THE TASK:
Reproduce the entries beneath exactly, without their images.

Revision comparison data:
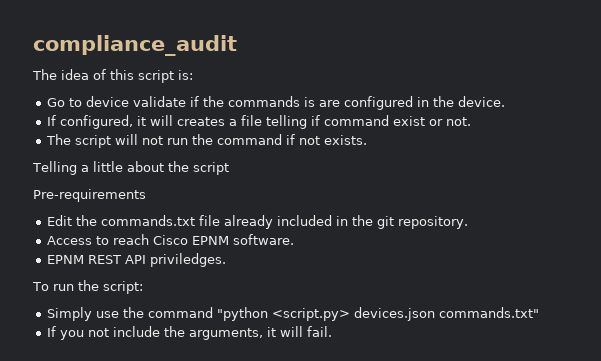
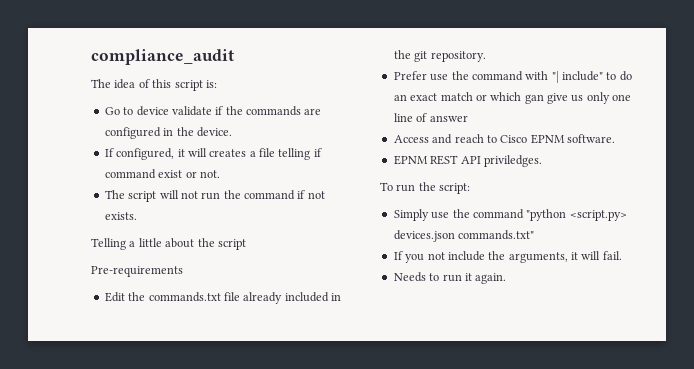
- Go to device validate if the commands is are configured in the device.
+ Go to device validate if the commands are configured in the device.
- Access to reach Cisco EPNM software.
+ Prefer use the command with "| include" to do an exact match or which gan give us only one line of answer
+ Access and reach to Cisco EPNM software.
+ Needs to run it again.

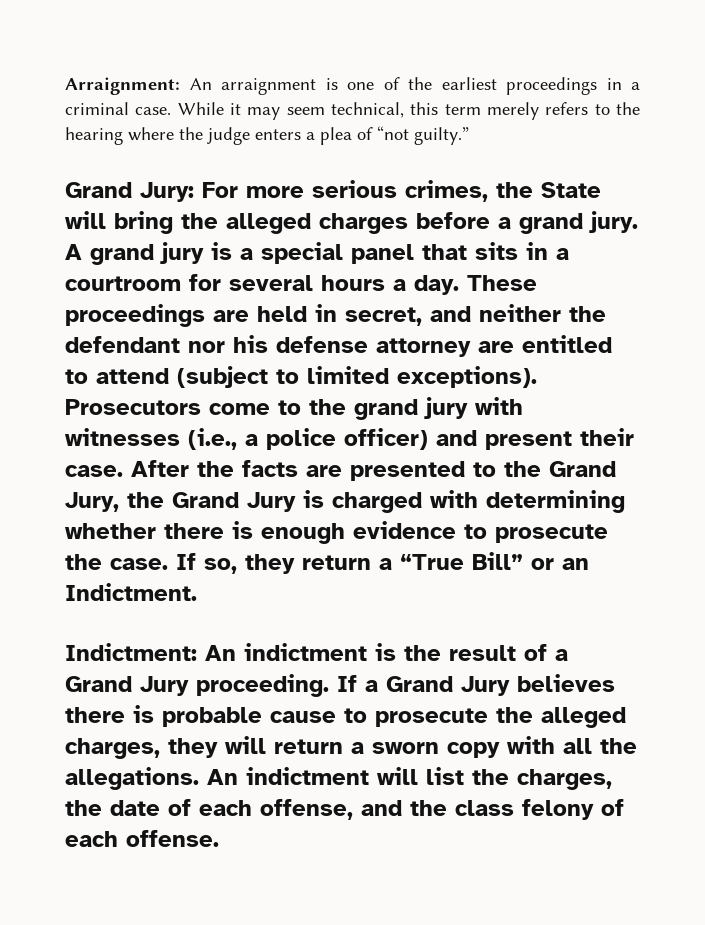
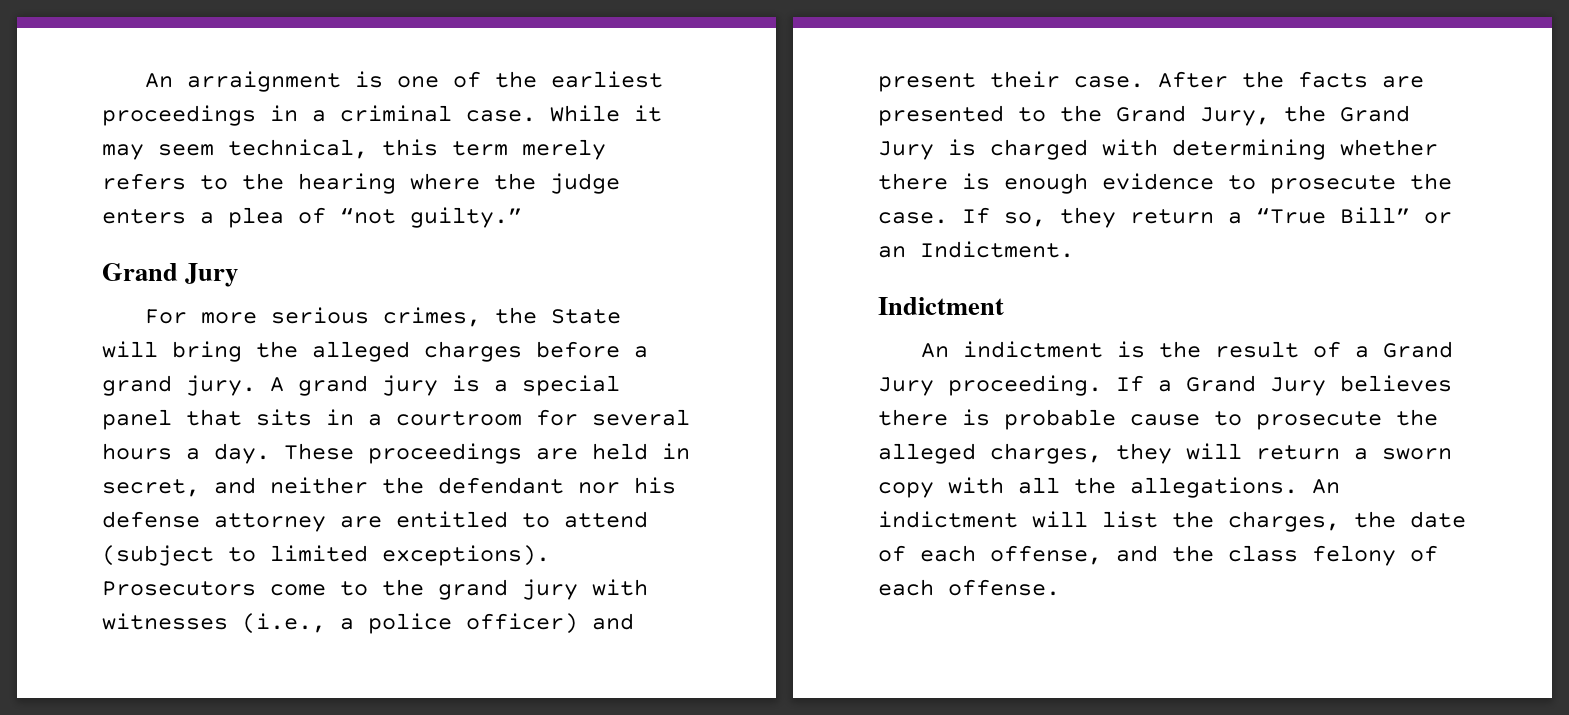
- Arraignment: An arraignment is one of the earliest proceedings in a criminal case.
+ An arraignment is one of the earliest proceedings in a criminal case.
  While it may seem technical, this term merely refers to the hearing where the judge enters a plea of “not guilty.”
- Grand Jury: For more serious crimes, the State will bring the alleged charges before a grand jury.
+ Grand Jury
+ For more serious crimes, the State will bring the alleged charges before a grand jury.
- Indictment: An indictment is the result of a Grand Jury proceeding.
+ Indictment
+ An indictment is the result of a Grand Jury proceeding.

THE ANSWER:
- Go to device validate if the commands is are configured in the device.
+ Go to device validate if the commands are configured in the device.
- Access to reach Cisco EPNM software.
+ Prefer use the command with "| include" to do an exact match or which gan give us only one line of answer
+ Access and reach to Cisco EPNM software.
+ Needs to run it again.

- Arraignment: An arraignment is one of the earliest proceedings in a criminal case.
+ An arraignment is one of the earliest proceedings in a criminal case.
  While it may seem technical, this term merely refers to the hearing where the judge enters a plea of “not guilty.”
- Grand Jury: For more serious crimes, the State will bring the alleged charges before a grand jury.
+ Grand Jury
+ For more serious crimes, the State will bring the alleged charges before a grand jury.
- Indictment: An indictment is the result of a Grand Jury proceeding.
+ Indictment
+ An indictment is the result of a Grand Jury proceeding.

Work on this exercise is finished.